Repeat the data that follows, word for word, without the images.

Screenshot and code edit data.
= = = =
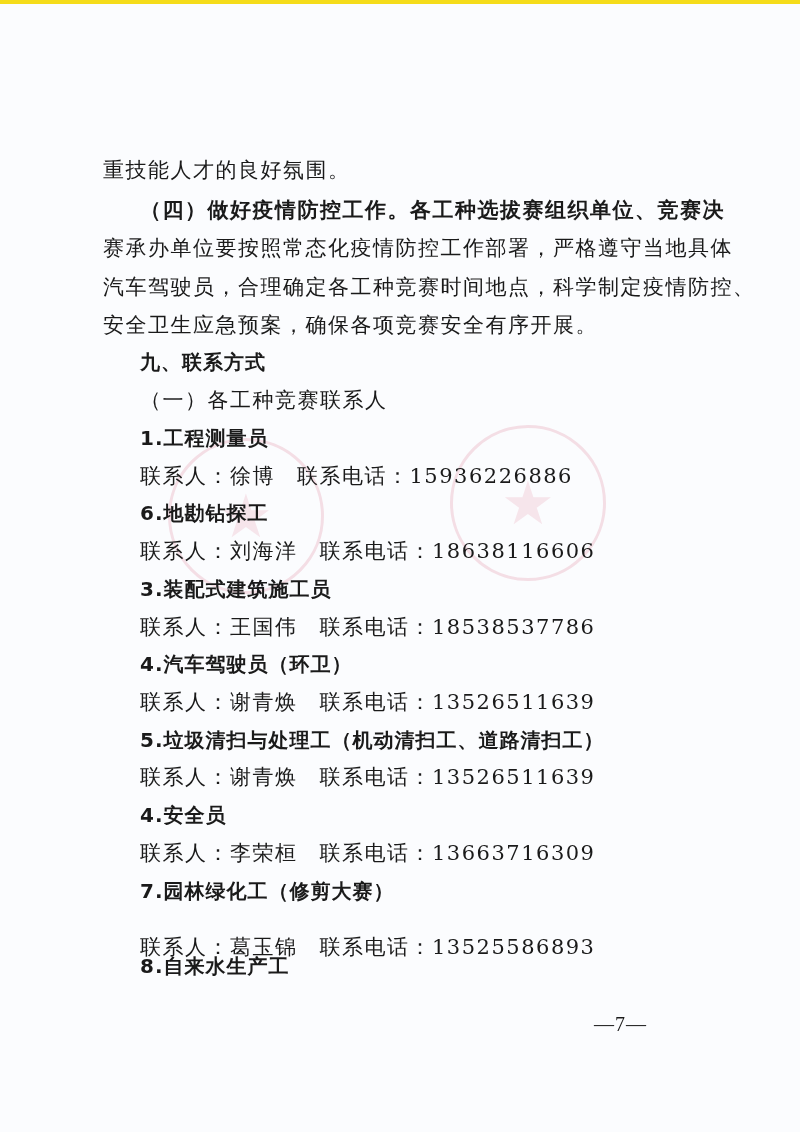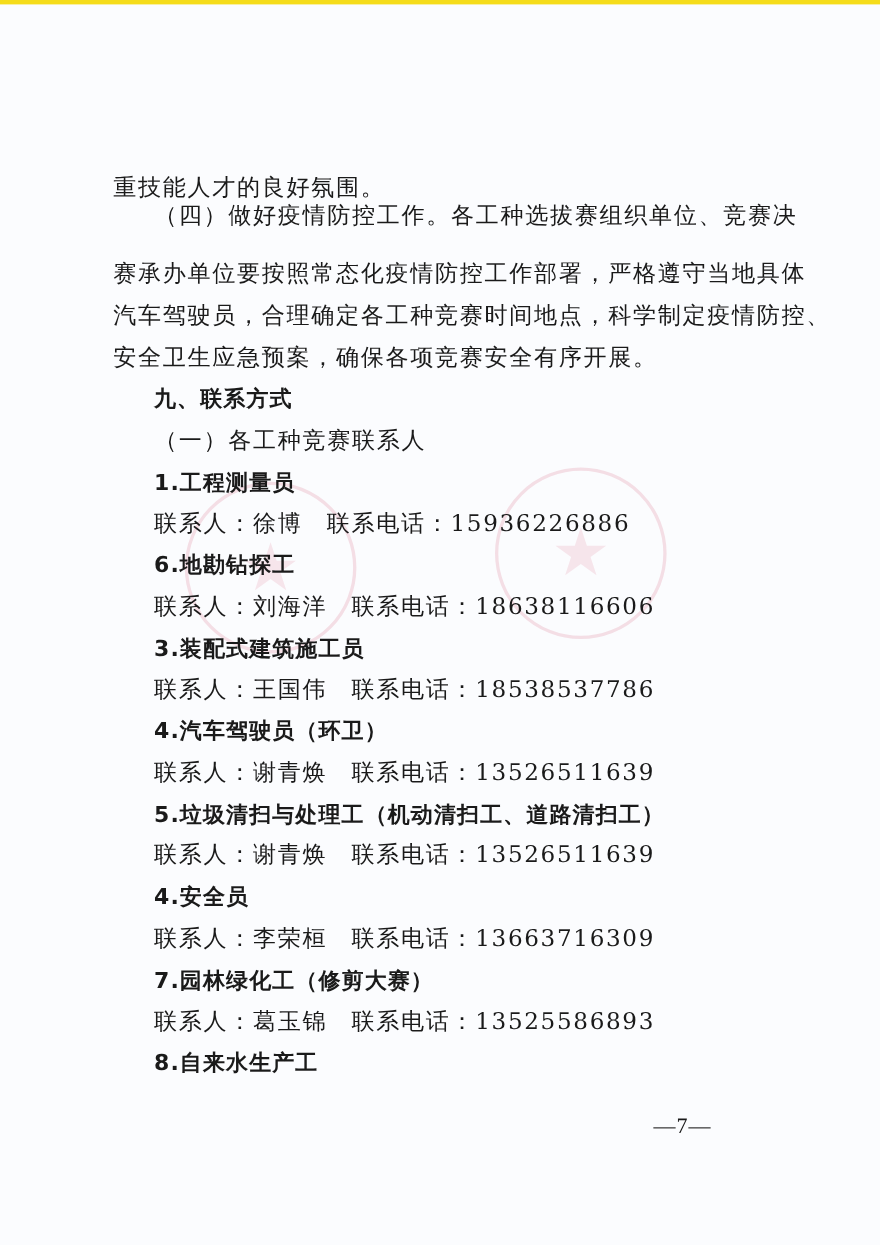"（四）做好疫情防控工作。各工种选拔赛组织单位、竞赛决" div.line { font-weight: none -> bold; top: 182px -> 196px }
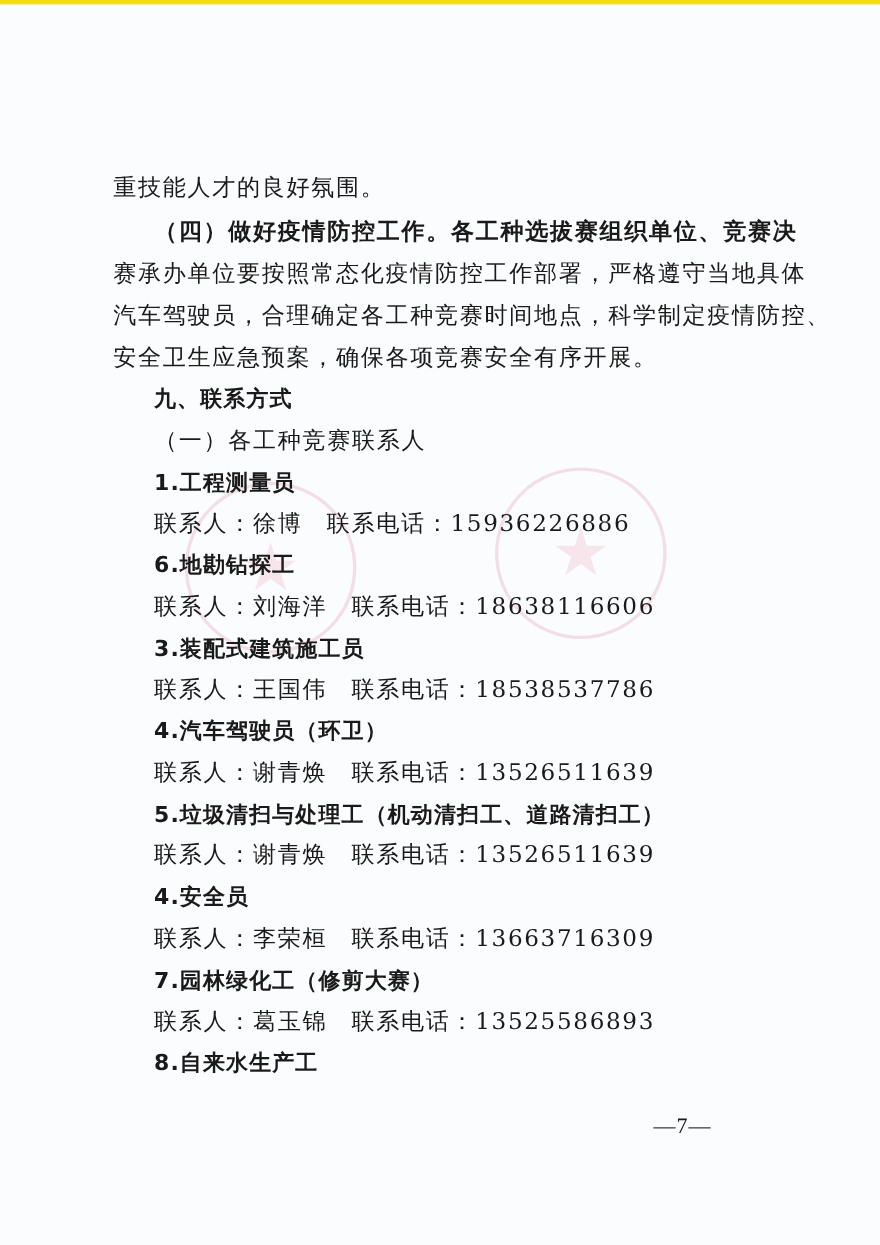"联系人：葛玉锦 联系电话：13525586893" div.line { top: 914px -> 933px }
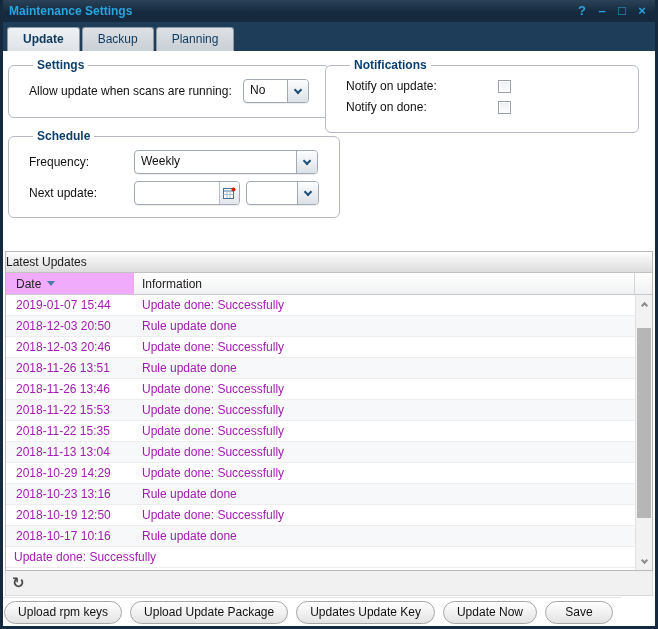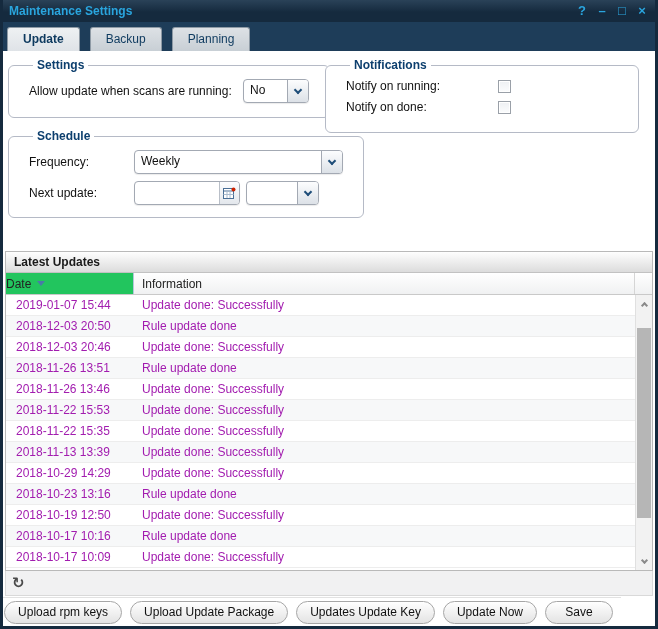"Update" .tabstrip { gap: 10px -> 2px }
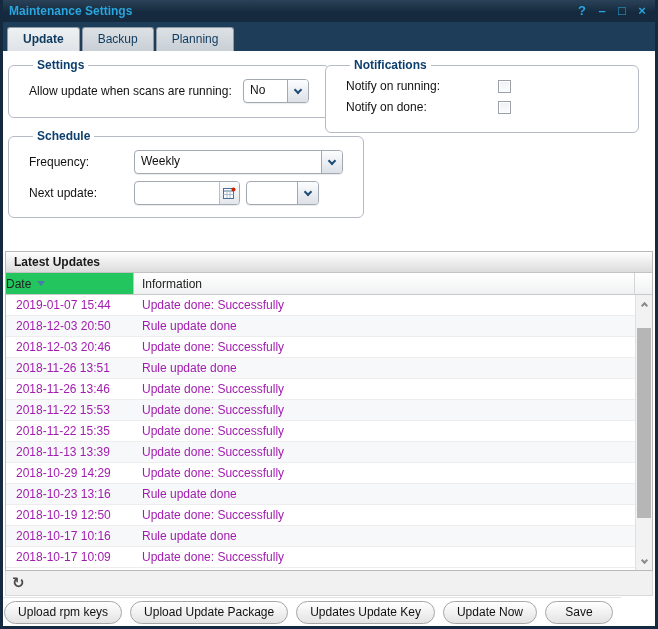"Notify on running:" span.lbl { text: running -> update }
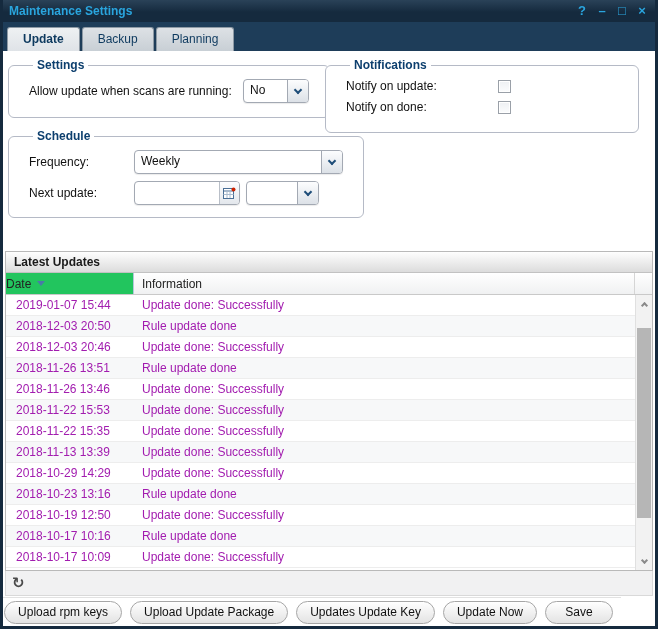"Weekly" .w185 { width: 209px -> 184px }
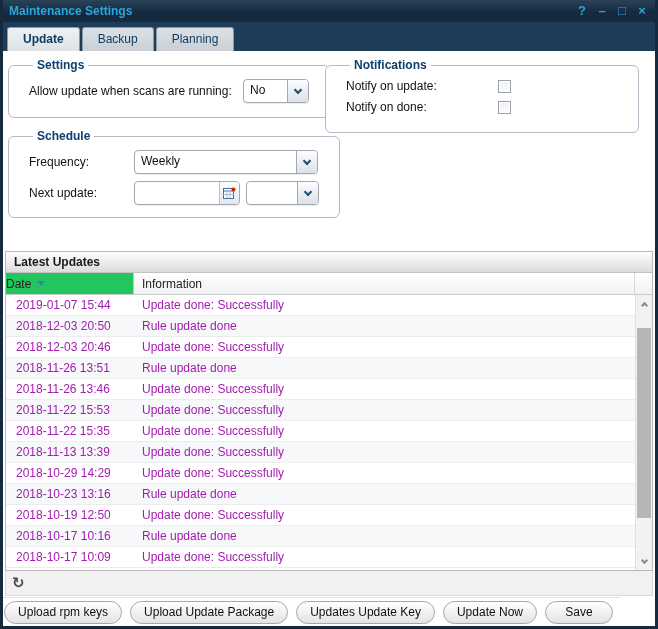"Latest Updates" .panel-hd { font-weight: bold -> normal; padding-left: 8px -> 0 }
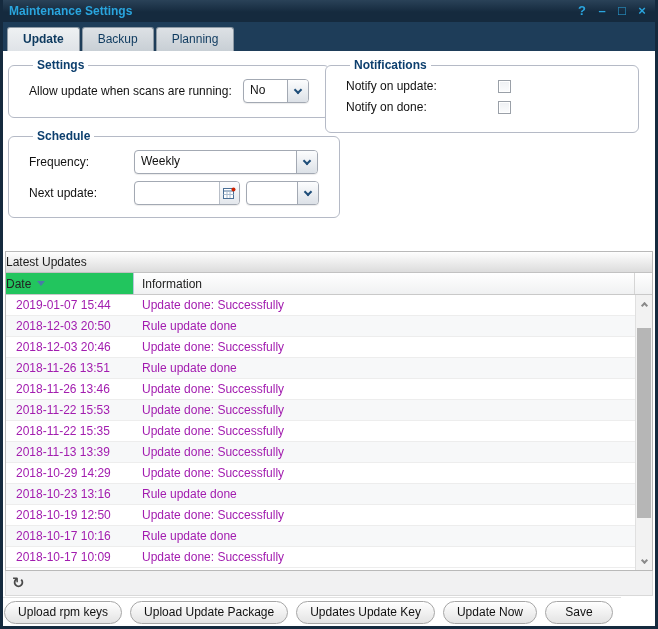"Date" .hd-date { background: #22c55e -> #f0abfc; padding-left: none -> 10px }
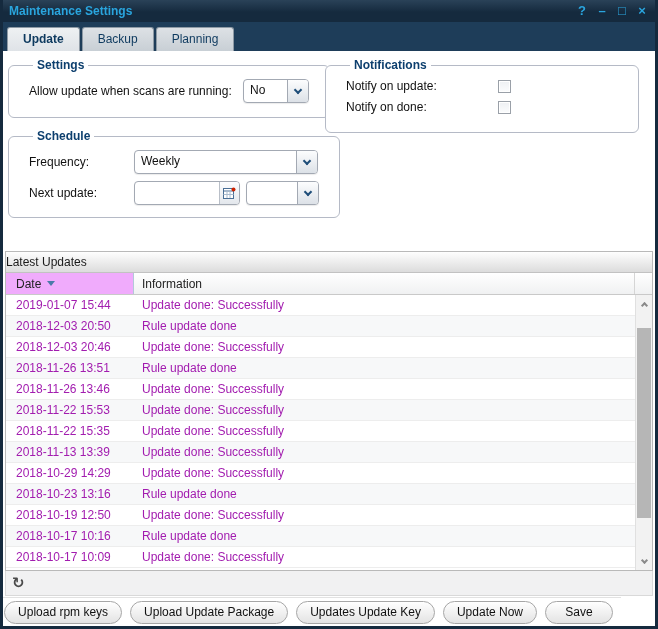"2018-11-13 13:39" span.cell-date { text: 13:39 -> 13:04 }
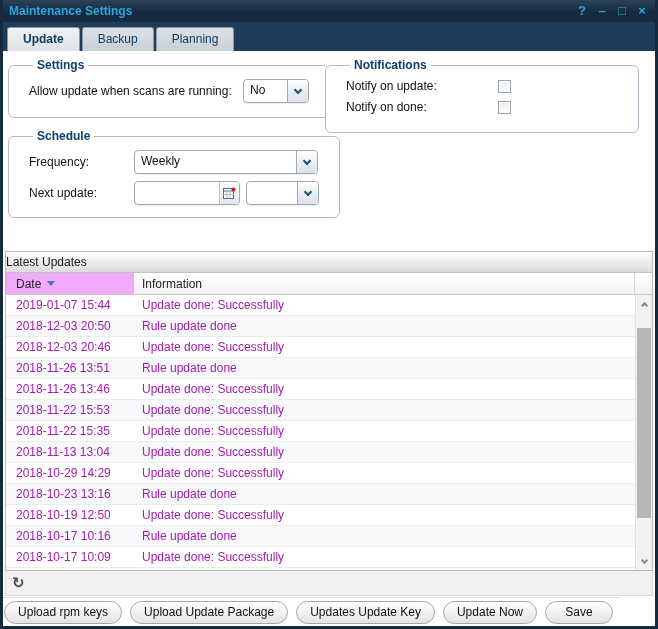"2018-10-17 10:09" span.cell-date { html: <span>2018-10-17 10:09</span> -> none }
= = = =
OUTPUT OF THE TASK.
"（四）做好疫情防控工作。各工种选拔赛组织单位、竞赛决" div.line { font-weight: none -> bold; top: 182px -> 196px }
"联系人：葛玉锦 联系电话：13525586893" div.line { top: 914px -> 933px }
"Update" .tabstrip { gap: 10px -> 2px }
"Notify on running:" span.lbl { text: running -> update }
"Weekly" .w185 { width: 209px -> 184px }
"Latest Updates" .panel-hd { font-weight: bold -> normal; padding-left: 8px -> 0 }
"Date" .hd-date { background: #22c55e -> #f0abfc; padding-left: none -> 10px }
"2018-11-13 13:39" span.cell-date { text: 13:39 -> 13:04 }
"2018-10-17 10:09" span.cell-date { html: <span>2018-10-17 10:09</span> -> none }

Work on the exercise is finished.